Lancioni et. al assessed a smartphone intervention in 2017, which was designed to help eight participants (four presenting with intellectual disability and blindness and four presenting with intellectual disability and hearing impairment) to independently start and carry out daily activities at appropriate time. They concluded that the use of the smartphone intervention promoted great improvement over the baseline for all participants. That is, the participants managed to independently start the activities at the scheduled times and carry out those activities with high levels of accuracy [8].

Thus a smartphone intervention may help people with mild-to-moderate intellectual disability and sensory impairments to successfully engage in daily activities. But in this study only they discussed about just starting the mobile Apps. According to our study, around 33% students with developmental disabilities could use the smartphones independently and around 14% could use with prompts.

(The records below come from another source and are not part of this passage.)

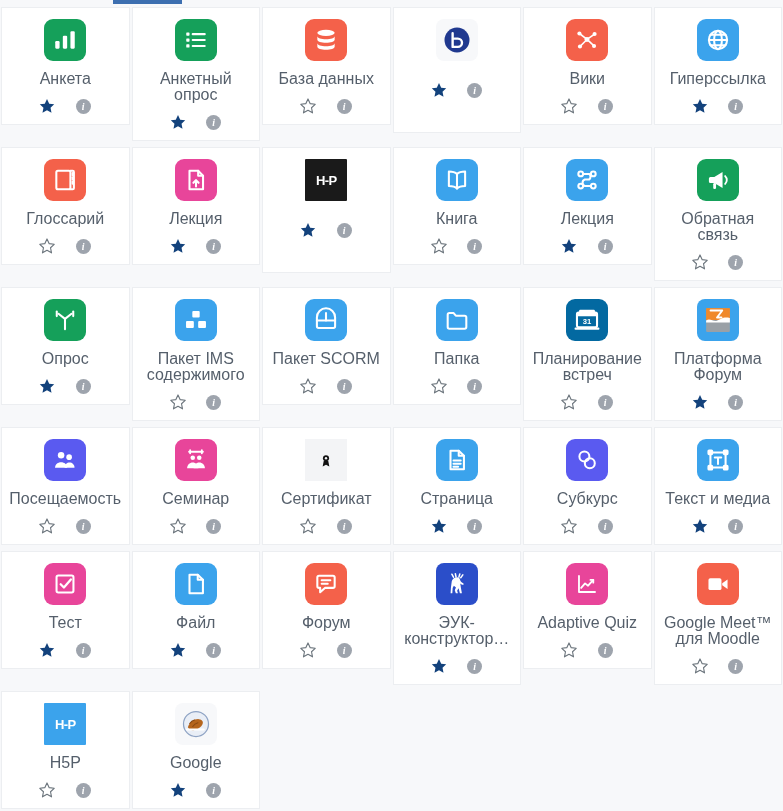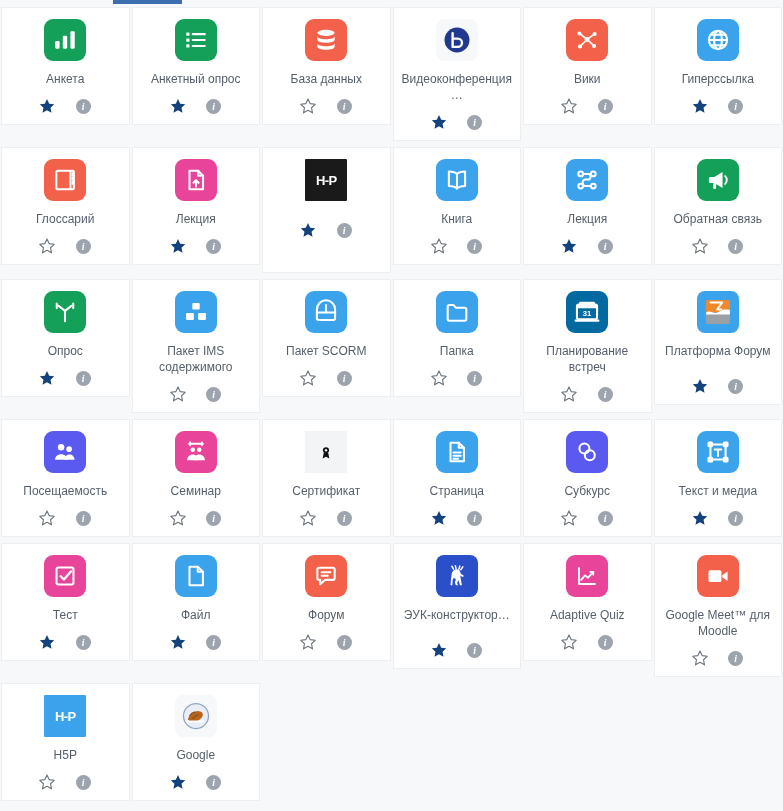"Анкета" .card-label { font-size: 12px -> 16px }
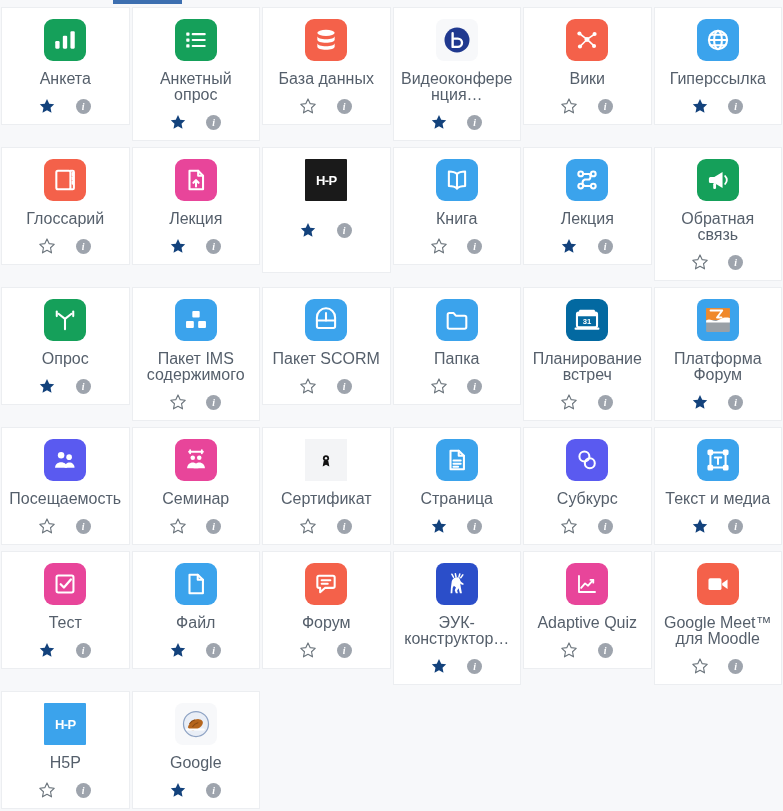"Видеоконференция…" div.card-label { html: <div>Видеоконференция…</div> -> none }
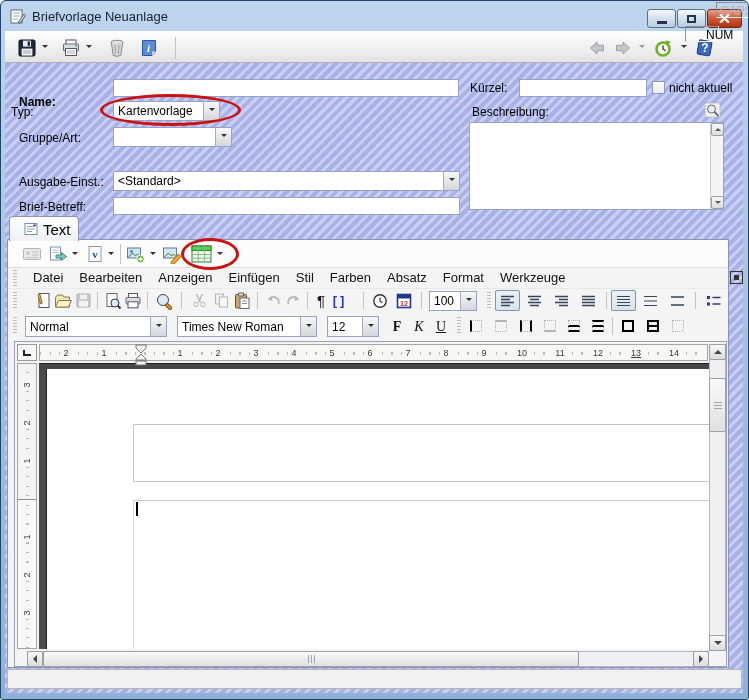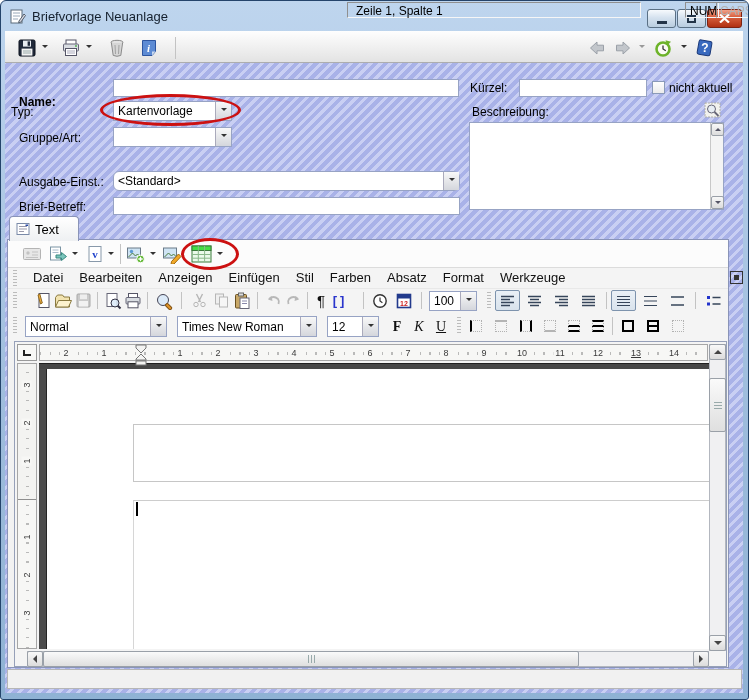"Zeile 1, Spalte 1" div.spanel { html: <div> <span>Zeile 1, Spalte 1</span> </div> -> none }
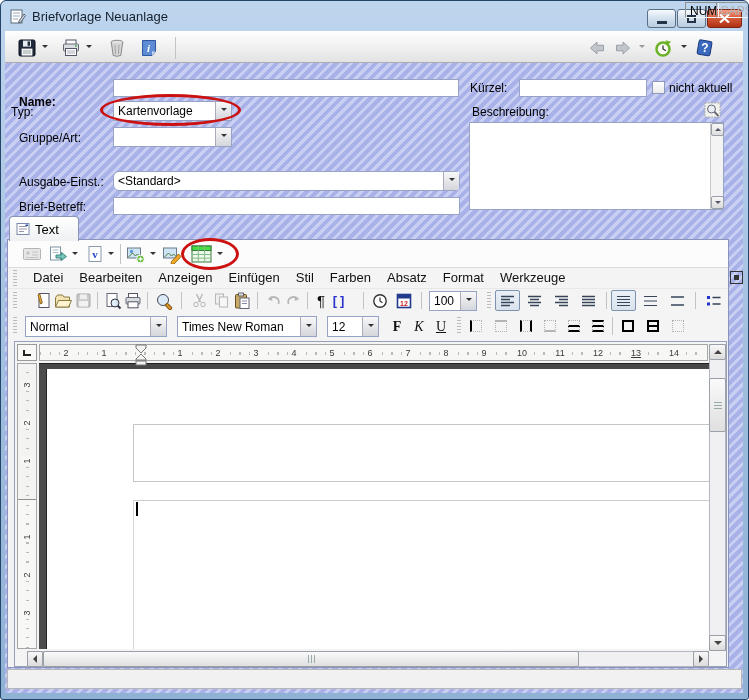"NUM" div.spanel { margin-top: none -> 24px; padding-left: 4px -> 20px }
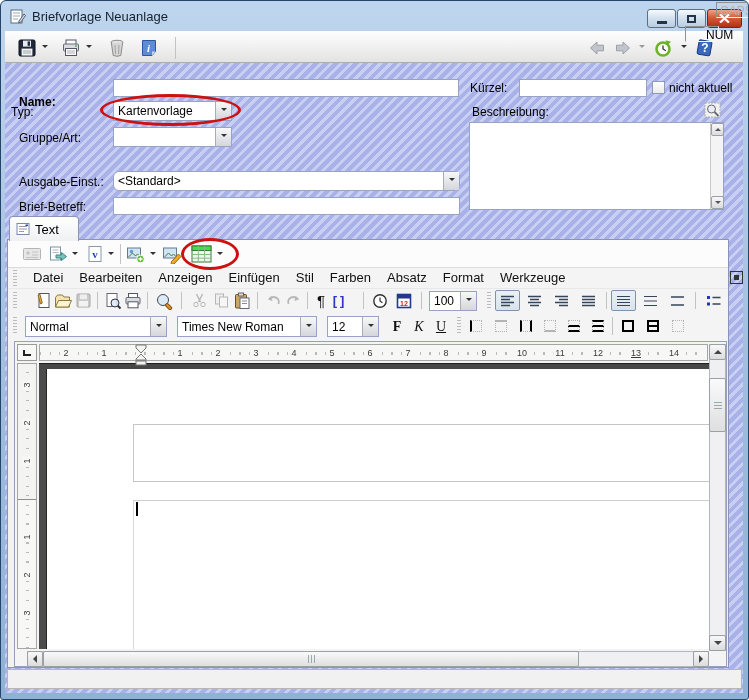"Kartenvorlage" div.combo { width: 119px -> 107px }
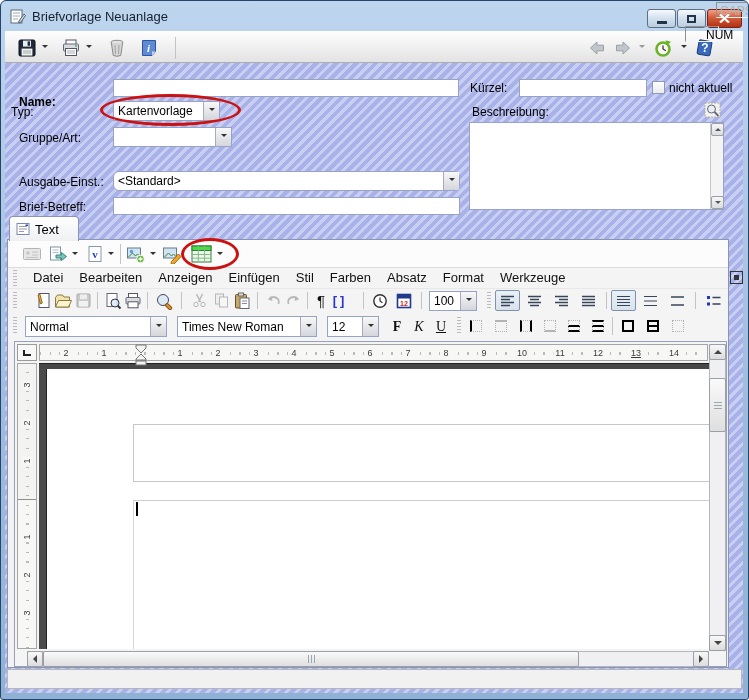"<Standard>" div.combo { border-radius: 6px -> none }
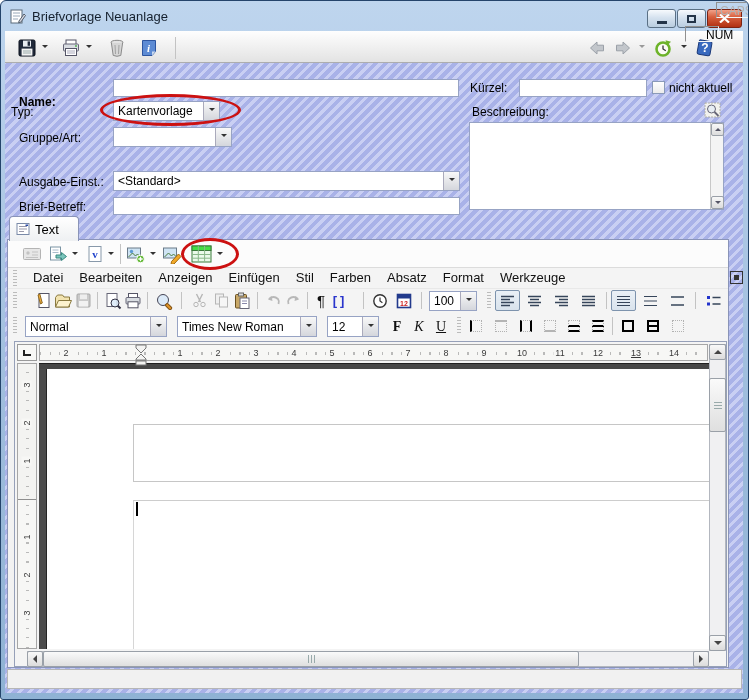"Text" .tab { font-size: 13px -> 15px; padding-left: 6px -> 14px }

Similar conclusion was drawn by Lancioni et al. in 2020 [7] when they evaluated a tablet-based program to help eight participants with moderate intellectual disability, sensory and/or motor impairments, and lack of expressive and receptive verbal skills to select and access leisure activities and video calls independently. They concluded that the tablet-based program can be highly beneficial for people with mild to moderate intellectual disability.

Present survey found that our students were doing fairly well as they did not get any specific training for the use of Smartphones.

Limitation of the present report is that it was carried in one institute, on a limited sample, using self-designed questionnaire, without using specific scales for the purpose of internet addiction, associated psychological problems, and other aspects of mobile phone use.


Individuals with developmental disabilities can use smart phones independently. This technology can also be of use for their education purpose like others without disability. They can learn academics if there is availability of smart phones during daytime and proper training and assistance provided by parents or sibling. Not only academics they can learn many co- curricular activities, fun activities and learn easy craft items through smart phone, as they have been doing during the pandemic. Online learning become possible and they will be meaningfully engaged during this pandemic situation. Parents (of children with developmental disabilities) also feel assured when their children are doing activities in front of them. With proper training and guidance these children can also use technology. Digital literacy, safe use of internet and mobile phone should be incorporated in the curriculum for individuals with intellectual and developmental disabilities.